▶ [Your goal]:
Repeat the following data exactly, omitting pictures.

▶ [Entries provided]:
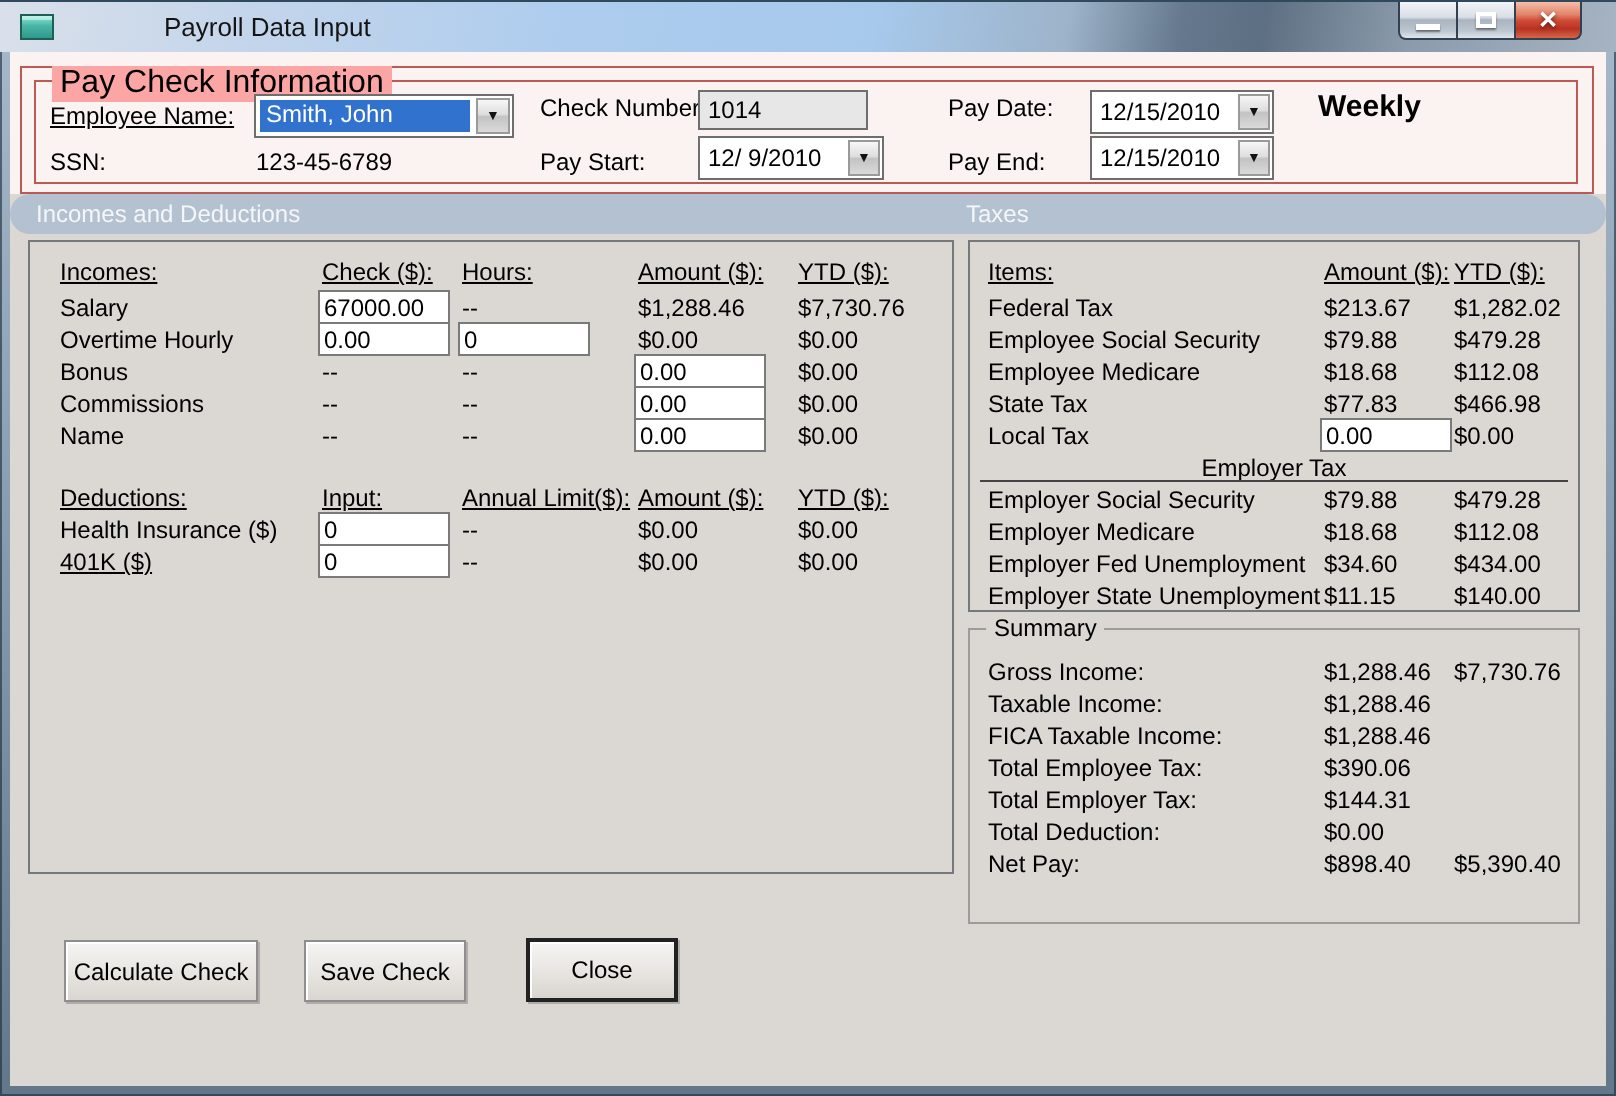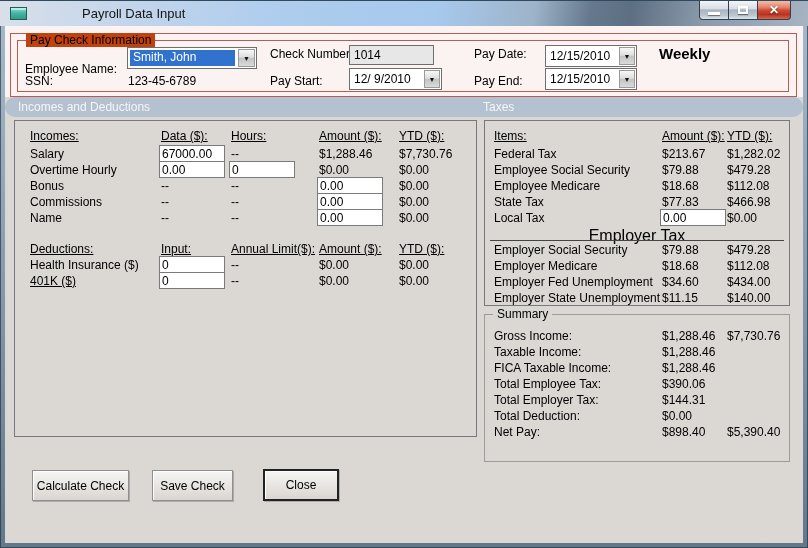--- a/index.html
+++ b/index.html
@@ -59,7 +59,7 @@
   .top-strip { position:absolute; left:0; top:0; width:798px; height:71px; background:#faf3f2; }
   .red-outer { position:absolute; left:5px; top:7px; width:787px; height:64px; border:1px solid #bb5a55; }
   .groupbox-red { position:absolute; left:12px; top:14px; width:772px; height:52px; border:1px solid #bb5a55; }
-  .gb-label { position:absolute; left:8px; top:-8px; background:#c2410c; padding:0 4px; font-size:12px; white-space:nowrap;text-align:center; }
+  .gb-label { position:absolute; left:8px; top:-8px; background:#fca5a5; padding:0 4px; font-size:16px; white-space:nowrap;text-align:center; }
 
   
   .combo { position:absolute; background:#fff; border:1px solid #6e6e6e; display:flex; }

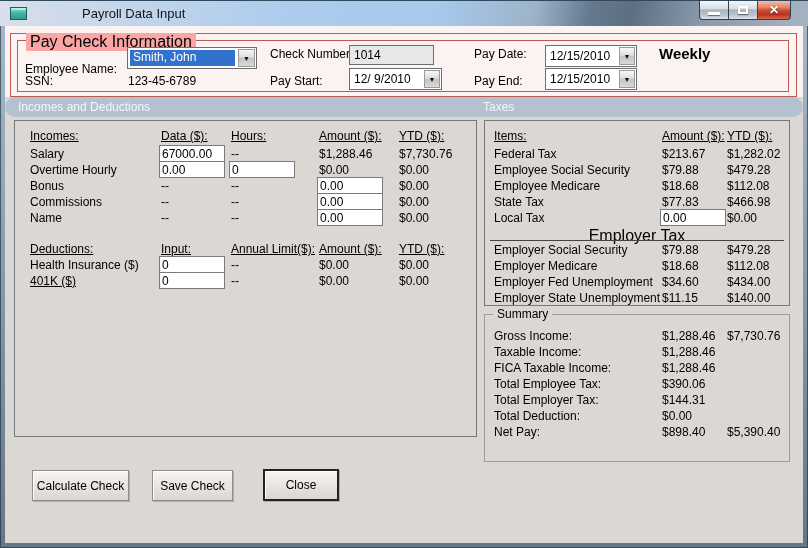--- a/index.html
+++ b/index.html
@@ -142,7 +142,7 @@
         <span class="gb-label">Pay Check Information</span>
       </div>
 
-      <span class="lbl" style="left:20px;top:36px;">Employee Name:</span>
+      <span class="lbl" style="left:20px;top:25px;text-decoration:underline;">Employee Name:</span>
       <div class="combo" style="left:122px;top:21px;width:130px;height:22px;">
         <span class="combo-sel">Smith, John</span>
         <span class="dd-btn">▼</span>

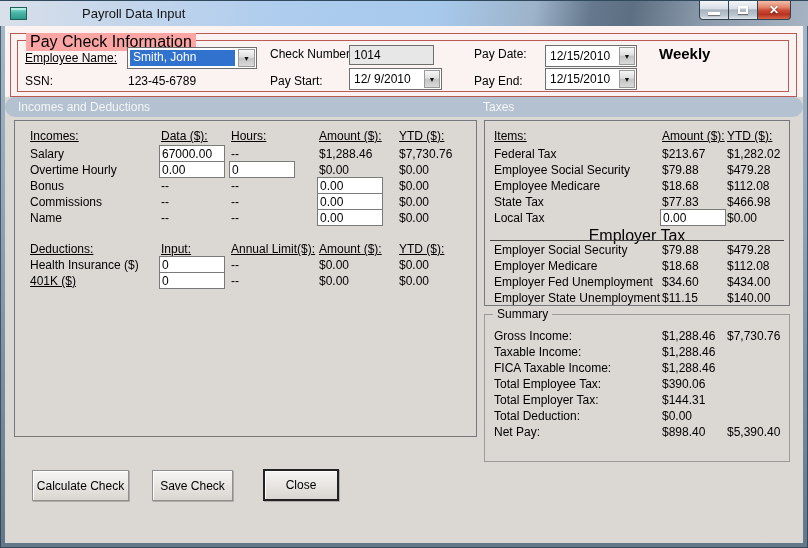--- a/index.html
+++ b/index.html
@@ -183,7 +183,7 @@
     <div class="panel incomes-panel">
       <div class="row" style="top:8px;">
         <span class="c1 u">Incomes:</span>
-        <span class="c2 u">Data ($):</span>
+        <span class="c2 u">Check ($):</span>
         <span class="c3 u">Hours:</span>
         <span class="c4 u">Amount ($):</span>
         <span class="c5 u">YTD ($):</span>

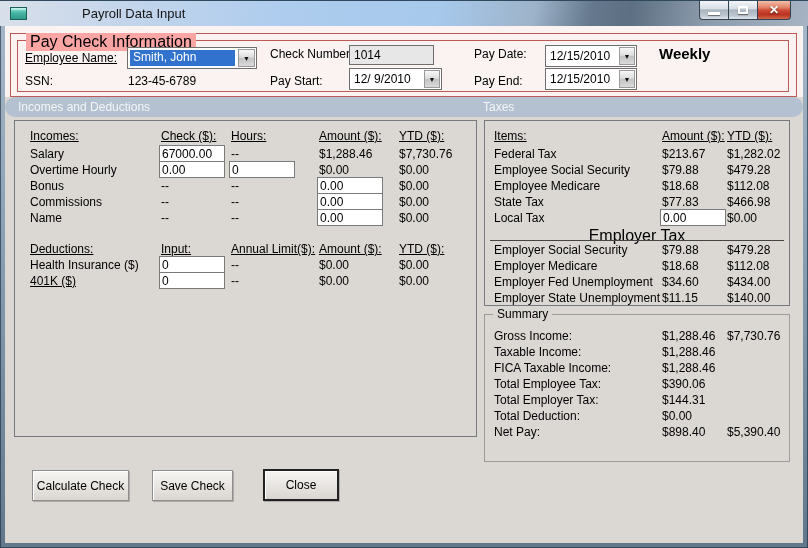--- a/index.html
+++ b/index.html
@@ -103,7 +103,7 @@
   .in-rate { left:144px; } .in-hours { left:214px; } .in-amt { left:302px; }
   .in-lt { left:175px; width:62px; }
 
-  .emp-heading { position:absolute; left:0; right:0; text-align:center; font-size:16px; }
+  .emp-heading { position:absolute; left:0; right:0; text-align:center; font-size:12px; }
   .emp-rule { position:absolute; left:5px; right:5px; height:1px; background:#444; }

▶ [Result]:
--- a/index.html
+++ b/index.html
@@ -59,7 +59,7 @@
   .top-strip { position:absolute; left:0; top:0; width:798px; height:71px; background:#faf3f2; }
   .red-outer { position:absolute; left:5px; top:7px; width:787px; height:64px; border:1px solid #bb5a55; }
   .groupbox-red { position:absolute; left:12px; top:14px; width:772px; height:52px; border:1px solid #bb5a55; }
-  .gb-label { position:absolute; left:8px; top:-8px; background:#c2410c; padding:0 4px; font-size:12px; white-space:nowrap;text-align:center; }
+  .gb-label { position:absolute; left:8px; top:-8px; background:#fca5a5; padding:0 4px; font-size:16px; white-space:nowrap;text-align:center; }
 
   
   .combo { position:absolute; background:#fff; border:1px solid #6e6e6e; display:flex; }

--- a/index.html
+++ b/index.html
@@ -142,7 +142,7 @@
         <span class="gb-label">Pay Check Information</span>
       </div>
 
-      <span class="lbl" style="left:20px;top:36px;">Employee Name:</span>
+      <span class="lbl" style="left:20px;top:25px;text-decoration:underline;">Employee Name:</span>
       <div class="combo" style="left:122px;top:21px;width:130px;height:22px;">
         <span class="combo-sel">Smith, John</span>
         <span class="dd-btn">▼</span>

--- a/index.html
+++ b/index.html
@@ -183,7 +183,7 @@
     <div class="panel incomes-panel">
       <div class="row" style="top:8px;">
         <span class="c1 u">Incomes:</span>
-        <span class="c2 u">Data ($):</span>
+        <span class="c2 u">Check ($):</span>
         <span class="c3 u">Hours:</span>
         <span class="c4 u">Amount ($):</span>
         <span class="c5 u">YTD ($):</span>

--- a/index.html
+++ b/index.html
@@ -103,7 +103,7 @@
   .in-rate { left:144px; } .in-hours { left:214px; } .in-amt { left:302px; }
   .in-lt { left:175px; width:62px; }
 
-  .emp-heading { position:absolute; left:0; right:0; text-align:center; font-size:16px; }
+  .emp-heading { position:absolute; left:0; right:0; text-align:center; font-size:12px; }
   .emp-rule { position:absolute; left:5px; right:5px; height:1px; background:#444; }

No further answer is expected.